SQL Analytics Functions - ORDER BY Clause (with ROW_NUMBER example)

ORDER BY clause imposes ordering on incoming data. It is required by some analytics functions (ROW_NUMBER(), LEAD(), LAG(),FIRST_VALUE()…) but does not make sense on other (COUNT(), MIN()).

ORDER BY syntax.


function(...) OVER (...ORDER BY col3, col4)

The following dataset will be used for all SQL examples provided.

Image

Lets consider an example which uses ORDER BY clause and create an ever increasing integer value starting at 1, subsequent rows will get next higher value.


select per.*,
ROW_NUMBER() OVER (ORDER BY Height) as RowNumber
from Person per 

Image

In the above case, the ORDER BY function is applied to each person’s height in ascending order, so that the shortest person is listed first. ROW_NUMBER() function is applied to whole table, meaning that it creates the row number for each person. The resulting table will have an additional column showing the row number for each person.
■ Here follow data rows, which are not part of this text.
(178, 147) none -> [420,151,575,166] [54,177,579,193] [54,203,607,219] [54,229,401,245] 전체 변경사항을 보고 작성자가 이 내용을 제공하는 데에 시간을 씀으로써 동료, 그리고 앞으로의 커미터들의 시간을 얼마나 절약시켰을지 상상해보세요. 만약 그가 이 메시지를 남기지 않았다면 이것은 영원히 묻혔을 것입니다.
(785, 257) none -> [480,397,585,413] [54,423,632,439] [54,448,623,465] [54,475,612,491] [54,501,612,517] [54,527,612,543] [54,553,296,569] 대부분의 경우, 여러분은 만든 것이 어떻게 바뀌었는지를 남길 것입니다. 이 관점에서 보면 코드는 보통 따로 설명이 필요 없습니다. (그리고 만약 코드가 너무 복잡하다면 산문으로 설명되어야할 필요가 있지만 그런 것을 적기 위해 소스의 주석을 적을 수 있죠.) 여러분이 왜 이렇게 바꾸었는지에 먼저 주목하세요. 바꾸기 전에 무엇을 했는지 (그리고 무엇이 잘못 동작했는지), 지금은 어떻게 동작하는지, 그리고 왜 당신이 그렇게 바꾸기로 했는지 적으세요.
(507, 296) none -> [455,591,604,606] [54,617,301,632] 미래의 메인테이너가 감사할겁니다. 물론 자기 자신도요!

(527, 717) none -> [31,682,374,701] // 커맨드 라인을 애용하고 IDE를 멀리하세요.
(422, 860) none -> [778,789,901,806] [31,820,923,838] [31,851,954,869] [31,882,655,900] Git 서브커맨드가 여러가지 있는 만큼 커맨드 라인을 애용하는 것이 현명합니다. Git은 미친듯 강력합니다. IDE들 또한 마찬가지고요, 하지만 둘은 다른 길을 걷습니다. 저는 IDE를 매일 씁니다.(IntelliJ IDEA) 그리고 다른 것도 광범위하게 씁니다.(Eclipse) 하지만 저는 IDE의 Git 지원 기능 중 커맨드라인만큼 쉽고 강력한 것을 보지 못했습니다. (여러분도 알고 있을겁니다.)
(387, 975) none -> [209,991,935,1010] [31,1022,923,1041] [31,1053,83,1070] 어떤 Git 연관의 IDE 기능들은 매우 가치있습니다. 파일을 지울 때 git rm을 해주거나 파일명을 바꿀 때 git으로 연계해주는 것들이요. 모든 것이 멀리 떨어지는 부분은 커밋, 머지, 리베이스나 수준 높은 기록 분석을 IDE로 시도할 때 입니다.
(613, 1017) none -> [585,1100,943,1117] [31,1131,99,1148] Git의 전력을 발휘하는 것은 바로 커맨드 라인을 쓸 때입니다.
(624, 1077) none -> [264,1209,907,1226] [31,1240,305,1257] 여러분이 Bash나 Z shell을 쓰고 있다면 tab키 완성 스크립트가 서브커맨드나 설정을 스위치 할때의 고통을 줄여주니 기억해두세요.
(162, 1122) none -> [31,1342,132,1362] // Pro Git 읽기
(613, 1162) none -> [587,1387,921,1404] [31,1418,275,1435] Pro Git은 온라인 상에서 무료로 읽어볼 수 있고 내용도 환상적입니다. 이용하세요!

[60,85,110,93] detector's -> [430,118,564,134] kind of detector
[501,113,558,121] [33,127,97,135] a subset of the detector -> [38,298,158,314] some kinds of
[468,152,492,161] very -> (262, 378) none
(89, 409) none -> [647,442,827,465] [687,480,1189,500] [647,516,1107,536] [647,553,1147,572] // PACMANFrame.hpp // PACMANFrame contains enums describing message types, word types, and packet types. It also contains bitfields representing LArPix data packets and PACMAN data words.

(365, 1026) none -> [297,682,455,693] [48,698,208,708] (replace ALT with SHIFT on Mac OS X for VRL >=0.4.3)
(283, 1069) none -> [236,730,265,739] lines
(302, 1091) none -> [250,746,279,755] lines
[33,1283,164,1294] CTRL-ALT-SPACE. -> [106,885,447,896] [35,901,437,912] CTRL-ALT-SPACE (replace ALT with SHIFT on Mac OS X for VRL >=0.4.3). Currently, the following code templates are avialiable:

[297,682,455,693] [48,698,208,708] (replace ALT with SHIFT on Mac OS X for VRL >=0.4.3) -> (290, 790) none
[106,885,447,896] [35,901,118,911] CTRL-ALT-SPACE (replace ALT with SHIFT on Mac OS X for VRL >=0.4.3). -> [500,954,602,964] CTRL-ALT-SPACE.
ROW_NUMBER can also be used with PARTITION BY which will resets it to 1 when crossing partition boundary.


select per.*,
ROW_NUMBER() OVER (PARTITION BY Gender ORDER BY Gender) as RowNumber
from Person per 

Image

In this case, the ROW_NUMBER() function is partitioned by the Gender column, meaning that it creates the row number separately for each gender. The ORDER BY clause is applied within each partition to order the heighs in ascending order, so that the shortest person in each gender is ranked first. The resulting table will have an additional column showing the row number of each peson within their gender.